Race and Reunion is more than just an exploration of how the Lost Cause mythology was developed, although that is included. It is also about how memory shapes the future and how choices are consciously and unconsciously made about what is worth remembering. Historians talk about “usable memory,” the idea that history is not just history, but something that can give meaning or understanding for a current era. I do not think that Blight coined that term, but Race and Reunion spent a lot of time exploring how usable memory worked at the end of the Civil War.
Reunification was not quick, or neat. But in the end, the choice that seems to have been made was that it was more important for the country to be reunited for White Americans than for Black Americans to be integrated into the country and an accurate accounting of the reality of slavery to be dealt with. White Americans were willing to accept the White supremacist assumptions that were present both in the North and South, to repudiate the enforcement of the post-Civil War constitutional amendments, and encourage “extraordinary” Blacks to the extent that they did not upset the social order.
Blight is an extraordinary writer. Not only is this academic history accessible (although long), it has real lyrical beauty. The quotes from the late 19th century and early 20th show a more florid writing style, and I wonder if Blight’s own writing has been influenced by the style of that earlier age where he specializes. Regardless, Blight knows how to write.
I could have highlighted much of the book. I did highlight 44 passages, many of them quite long because the context of them is so important to the understanding (you can look at them on my Goodreads page). Blight is not making a quick argument; the nuance is important. What is in the background of history is what might have been not just at the time but today. Today, we are living with the long-term implications of a country that has not had to honestly deal with its history and its culture of white supremacy.
Toward the end of the book, Blight talks about a short story that WEB DuBois wrote in 1912.
“Modeled on Jonathan Swift’s story “A Modest Proposal,” Du Bois called his satire “A Mild Suggestion. Similar to Johnson’s parable on the Pullman car, Du Bois placed five characters on the deck of a ship: a Little Old Lady, a Westerner, a Southerner, a New Yorker, and a Colored Man. They are discussing the “Negro Problem” within the hearing of the Colored Man, and suggest the usual solutions of education, work, and emigration.

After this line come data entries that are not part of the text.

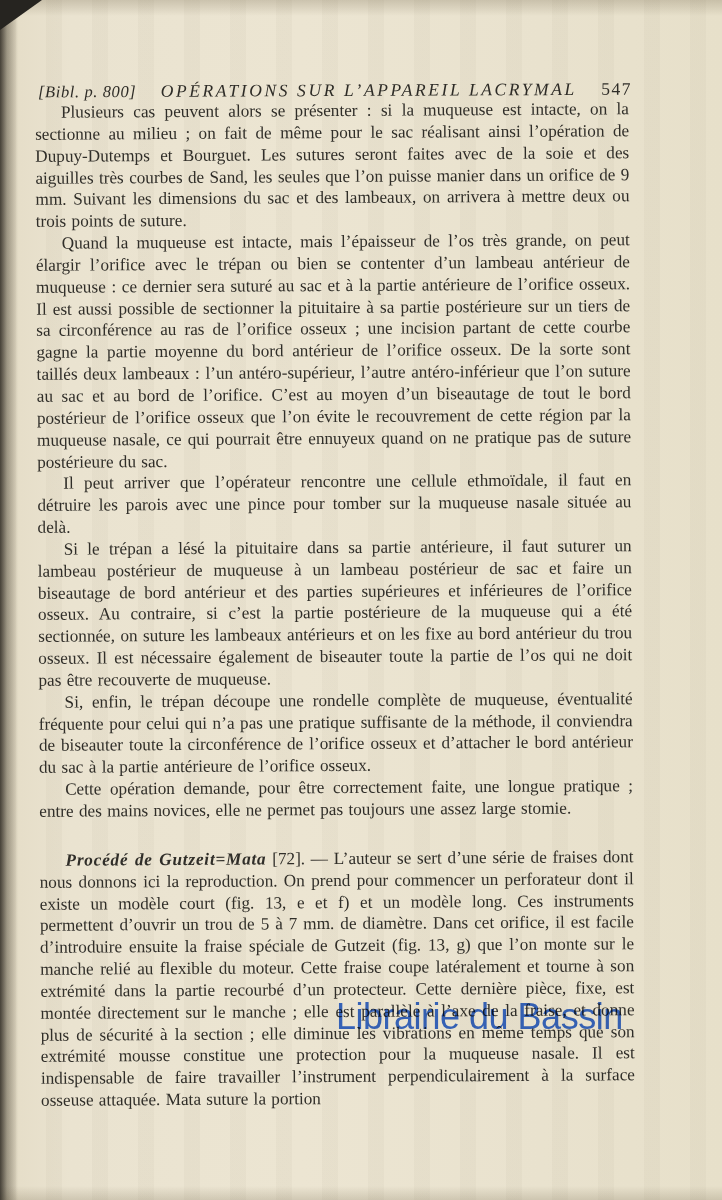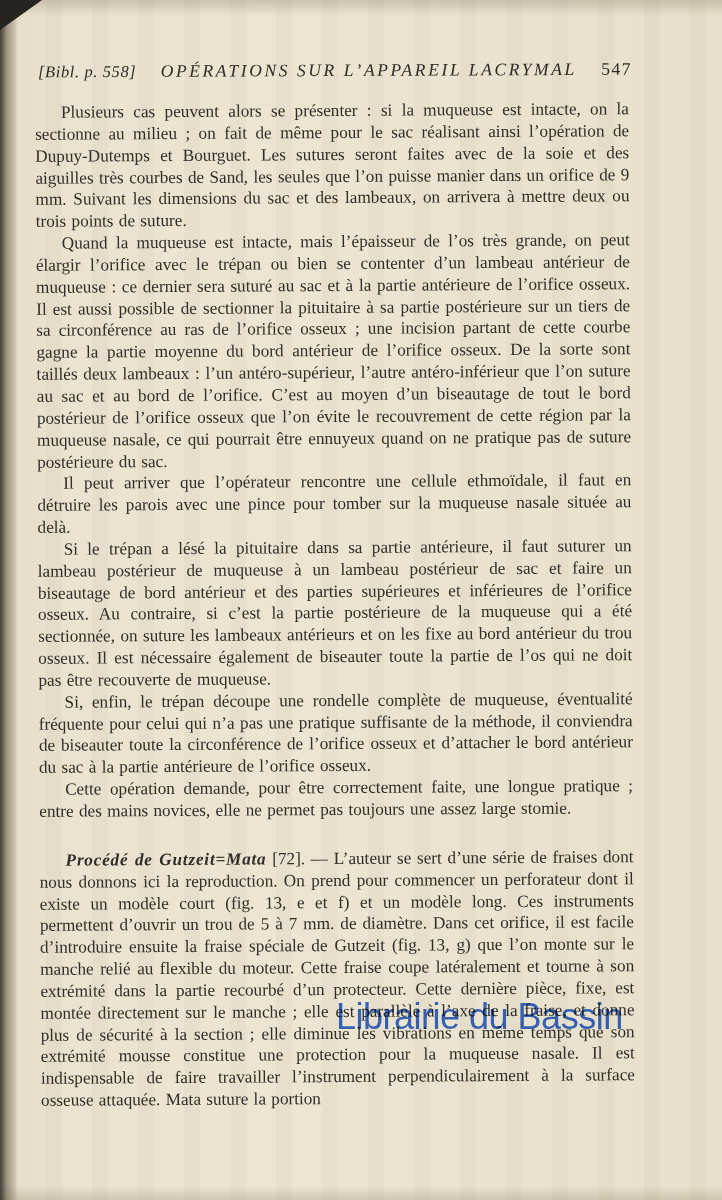--- a/index.html
+++ b/index.html
@@ -60,20 +60,21 @@
   }
   .running-title {
     font-style: italic;
     font-size: 17.5px;
     letter-spacing: 2.6px;
     white-space: nowrap;
   }
   .pagenum {
     font-size: 17.5px;
     letter-spacing: 1.5px;
+    margin-top: 20px;
   }
   .text-block {
     position: absolute;
     left: 38px; top: 100px;
     width: 594px;
     font-size: 17.2px;
     line-height: 21.85px;
     text-align: justify;
     color: #302e29;
     word-spacing: 1px;
@@ -106,21 +107,21 @@
 </style>
 </head>
 <body>
 
 <div class="page">
   <div class="stripes"></div>
   <div class="gutter"></div>
   <div class="corner"></div>
 
   <div class="header">
-    <span class="bibl">[Bibl. p. 558]</span>
+    <span class="bibl">[Bibl. p. 800]</span>
     <span class="running-title">OPÉRATIONS SUR L’APPAREIL LACRYMAL</span>
     <span class="pagenum">547</span>
   </div>
 
   <div class="text-block">
     <p>Plusieurs cas peuvent alors se présenter : si la muqueuse est intacte, on la sectionne au milieu ; on fait de même pour le sac réalisant ainsi l’opération de Dupuy-Dutemps et Bourguet. Les sutures seront faites avec de la soie et des aiguilles très courbes de Sand, les seules que l’on puisse manier dans un orifice de 9 mm. Suivant les dimensions du sac et des lambeaux, on arrivera à mettre deux ou trois points de suture.</p>
     <p>Quand la muqueuse est intacte, mais l’épaisseur de l’os très grande, on peut élargir l’orifice avec le trépan ou bien se contenter d’un lambeau antérieur de muqueuse : ce dernier sera suturé au sac et à la partie antérieure de l’orifice osseux. Il est aussi possible de sectionner la pituitaire à sa partie postérieure sur un tiers de sa circonférence au ras de l’orifice osseux ; une incision partant de cette courbe gagne la partie moyenne du bord antérieur de l’orifice osseux. De la sorte sont taillés deux lambeaux : l’un antéro-supérieur, l’autre antéro-inférieur que l’on suture au sac et au bord de l’orifice. C’est au moyen d’un biseautage de tout le bord postérieur de l’orifice osseux que l’on évite le recouvrement de cette région par la muqueuse nasale, ce qui pourrait être ennuyeux quand on ne pratique pas de suture postérieure du sac.</p>
     <p>Il peut arriver que l’opérateur rencontre une cellule ethmoïdale, il faut en détruire les parois avec une pince pour tomber sur la muqueuse nasale située au delà.</p>
     <p>Si le trépan a lésé la pituitaire dans sa partie antérieure, il faut suturer un lambeau postérieur de muqueuse à un lambeau postérieur de sac et faire un biseautage de bord antérieur et des parties supérieures et inférieures de l’orifice osseux. Au contraire, si c’est la partie postérieure de la muqueuse qui a été sectionnée, on suture les lambeaux antérieurs et on les fixe au bord antérieur du trou osseux. Il est nécessaire également de biseauter toute la partie de l’os qui ne doit pas être recouverte de muqueuse.</p>
     <p>Si, enfin, le trépan découpe une rondelle complète de muqueuse, éventualité fréquente pour celui qui n’a pas une pratique suffisante de la méthode, il conviendra de biseauter toute la circonférence de l’orifice osseux et d’attacher le bord antérieur du sac à la partie antérieure de l’orifice osseux.</p>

Finally they ask the black man his opinion. He sits down and lays out his “perfect solution.” He urges rejection of education because it will only lead to “ambition, dissatisfaction and revolt, “scorns work because it can only foment job competition and the disruption of social circles, and refuses emigration because it is impractical.
The story suggests that the best way to solve the “Negro Problem” is just to kill all Black people. DuBois’ satire has been echoed since by a number of other thinkers. In many ways, that short parable (which I have not been able to find in complete text) does address the way that many continue to think about race in the US.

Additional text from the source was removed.